Friday, January 29, 2010

Let there be Light

I didn't take a stupid before picture.
I didn't take a stupid before picture.
I didn't take a stupid before picture.

Still banging my head against the wall.
When we first saw this house
I really had to do my best to see it as a blank canvas.
The bones of this home are so wonderful.
It's the perfect size, and such a great use of space.
But when I first walked in I was a little overwhelmed.

yuck

Where in the New Jersey Hell am I?
I'm pretty sure the owner is a direct relative of The Situation.

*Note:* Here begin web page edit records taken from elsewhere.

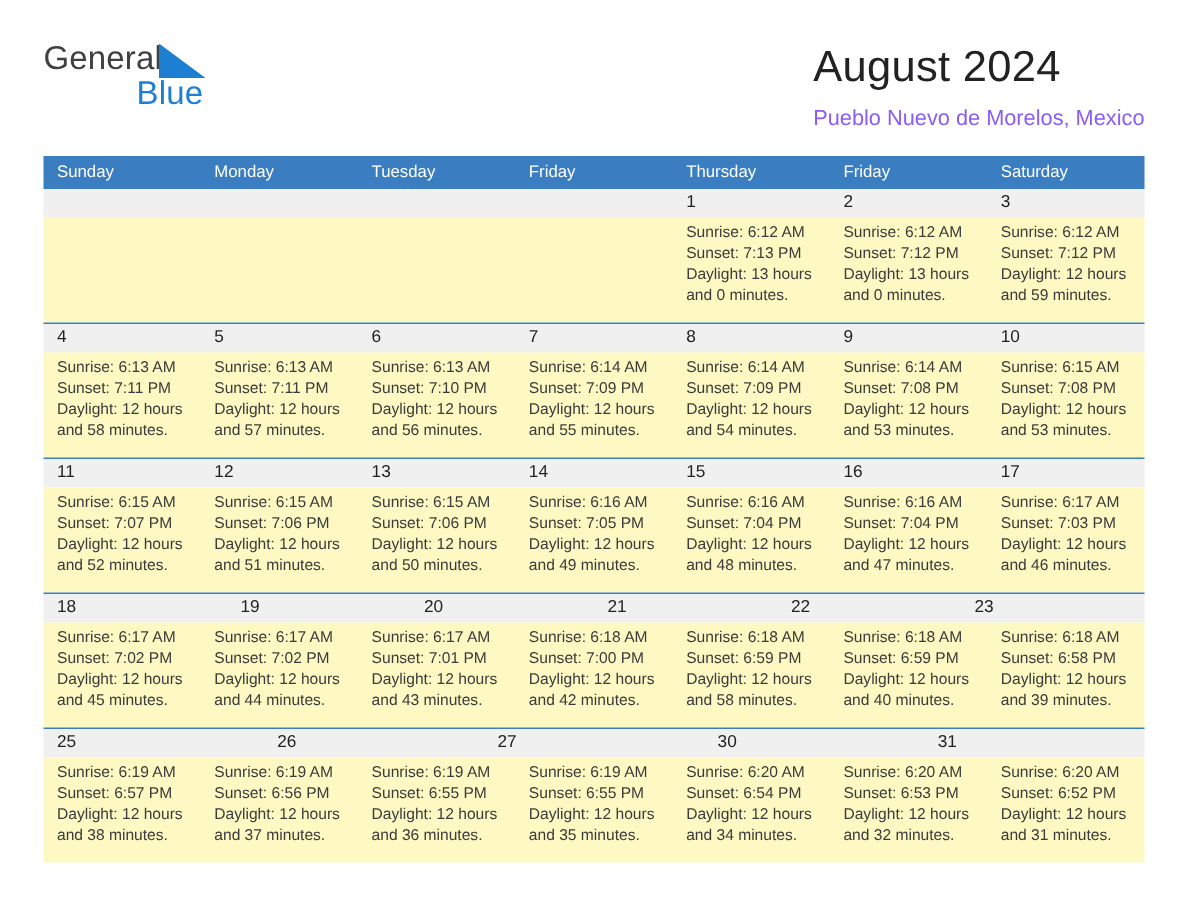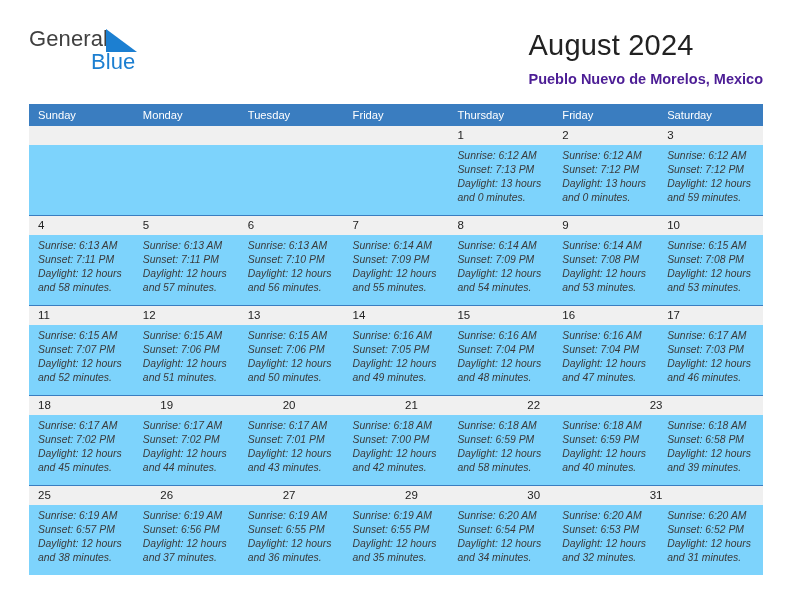--- a/index.html
+++ b/index.html
@@ -68,22 +68,22 @@
   .cal-title {
     font-size: 29px;
     font-weight: 400;
     color: #222222;
     line-height: 38px;
     letter-spacing: 0.2px;
   }
   .cal-subtitle {
     margin-top: 6px;
     font-size: 14.5px;
-    font-weight: 700;
-    color: #4c1d95;
+    font-weight: 400;
+    color: #8b5cf6;
     line-height: 18px;
   }
 
   
   .cal {
     position: absolute;
     left: 29px;
     top: 104px;
     width: 734px;
   }
@@ -115,23 +115,22 @@
   .datecell {
     flex: 1 1 0;
     font-size: 11.5px;
     line-height: 19px;
     color: #222222;
     padding-left: 9px;
   }
   .inforow {
     display: flex;
     width: 100%;
-    background: #7dd3fc;
+    background: #fef9c3;
     min-height: 70px;
-    font-style: italic;
   }
   .infocell {
     flex: 1 1 0;
     padding: 4px 6px 0 9px;
   }
   .infoline {
     font-size: 10.4px;
     line-height: 14.1px;
     color: #3b3b3b;
     white-space: nowrap;
@@ -391,21 +390,20 @@
               <div class="infoline">Daylight: 12 hours</div>
               <div class="infoline">and 39 minutes.</div>
             </div>
           </div>
         </div>
         <div class="week">
           <div class="daterow">
             <div class="datecell">25</div>
             <div class="datecell">26</div>
             <div class="datecell">27</div>
-            <div class="datecell">29</div>
             <div class="datecell">30</div>
             <div class="datecell">31</div>
           </div>
           <div class="inforow">
             <div class="infocell">
               <div class="infoline">Sunrise: 6:19 AM</div>
               <div class="infoline">Sunset: 6:57 PM</div>
               <div class="infoline">Daylight: 12 hours</div>
               <div class="infoline">and 38 minutes.</div>
             </div>

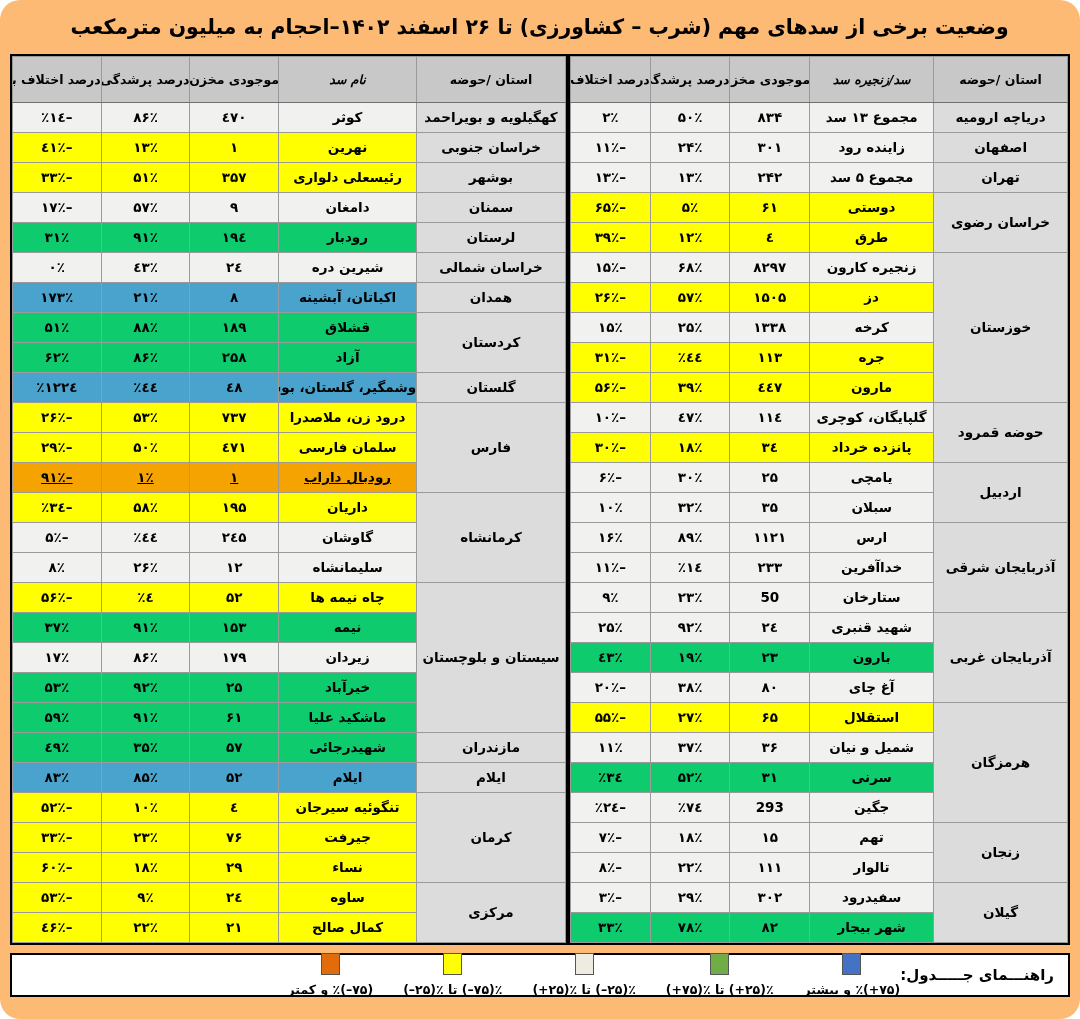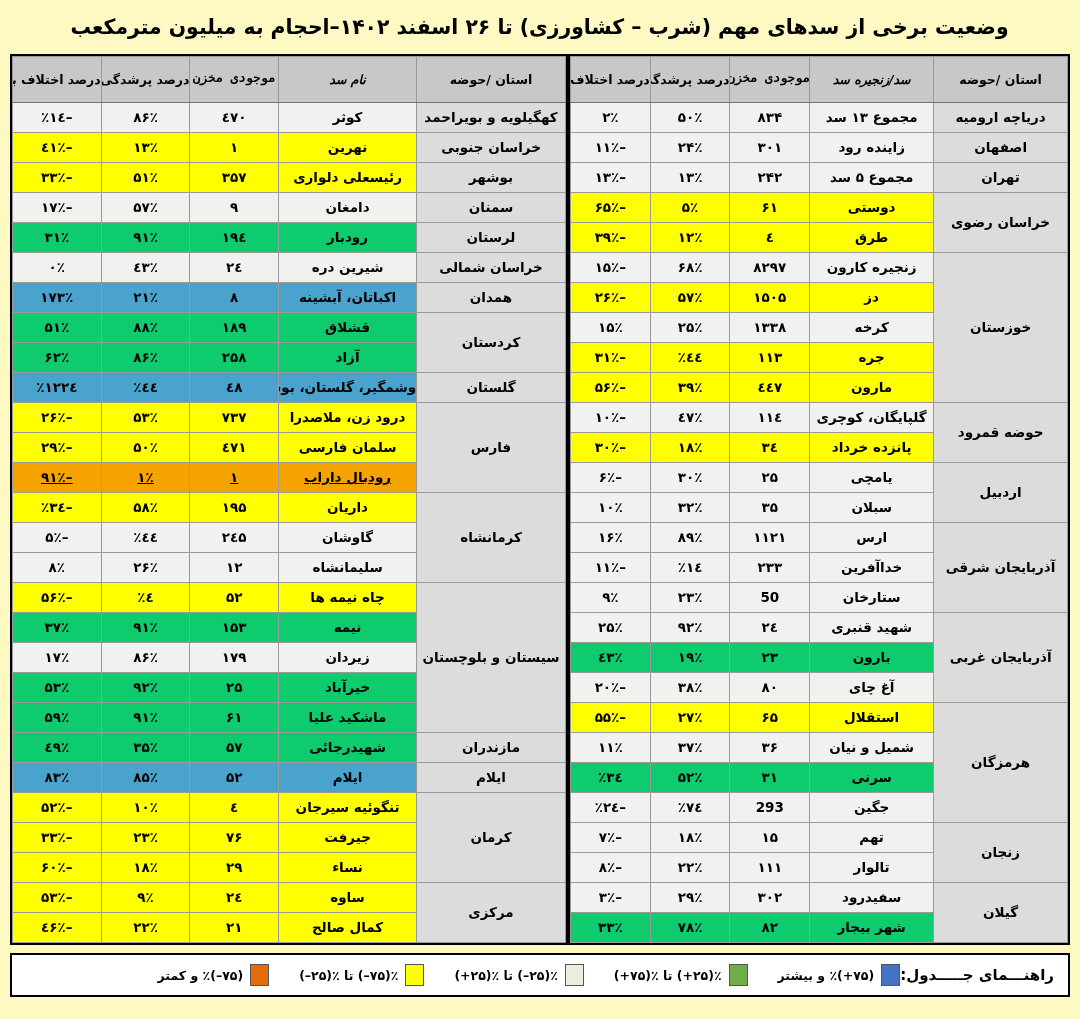--- a/index.html
+++ b/index.html
@@ -13,22 +13,23 @@
     height: 1019px;
     font-family: "DejaVu Sans", "Liberation Sans", sans-serif;
     direction: rtl;
     overflow: hidden;
   }
 
   #page {
     width: 1080px;
     height: 1019px;
     position: relative;
-    background: #fef9c3;
+    background: #fdba74;
     box-sizing: border-box;
+    border-radius: 20px;
   }
 
   
   .title-bar {
     width: 1080px;
     height: 54px;
     display: flex;
     align-items: center;
     justify-content: center;
     box-sizing: border-box;
@@ -84,21 +85,21 @@
   }
   table.dams thead th {
     background: #c8c8c8;
     height: 45px;
     font-size: 12.5px;
     border-bottom: 1px solid #707070;
   }
   
   .c-prov { width: 27%; }
   .c-dam  { width: 25%; font-style: italic; }
-  .c-vol  { width: 16%; font-family: Liberation Mono, monospace; }
+  .c-vol  { width: 16%; }
   .c-fill { width: 16%; }
   .c-diff { width: 16%; }
 
   td.prov {
     background: #dcdcdc;
     font-size: 13.5px;
   }
 
   
   .bg-blue   { background: #4aa3cc !important; }
@@ -123,21 +124,21 @@
   }
   .legend-title {
     font-size: 15px;
     font-weight: bold;
     color: #000;
     letter-spacing: 1px;
     white-space: nowrap;
   }
   .legend-item {
     display: flex;
-    flex-direction: row;
+    flex-direction: column;
     align-items: center;
     gap: 7px;
     margin-left: 30px;
     white-space: nowrap;
   }
   .legend-swatch {
     width: 17px;
     height: 20px;
     border: 1px solid #555;
     flex: none;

See the three glasses of wine at the bottom of the picture...
She never did offer us a glass.
I'm pretty sure she sat down at that table after we left
and enjoyed herself a wonderful vino afternoon.

I digress.

Walking into this home you get slapped in the face with a brass chandelier.
I am so OCD and get really stuck on such a blemish.
My sincerest apologies to all of you brass chandelier fans out there.
but really it's one of the worst things to happen to home decor since
professional athletes began making the big bucks.
So as Snookie's mom is showing us the laundry room
I am picturing me taking a hammer to that sucker
over and over again.
and over
again.
and again and again and again.

When we moved in Casey took it down right away for fear
that if my period hit the same time as a full moon I might turn
into a werewolf and he'd go blind from a wayward glass shard striking him in the eye
as I get my revenge on brass.

Now I see why my English papers where always peppered
with red "RUN ON SENTENCE!!!" marks.
That's only a taste of the way my mind operates on a full time basis.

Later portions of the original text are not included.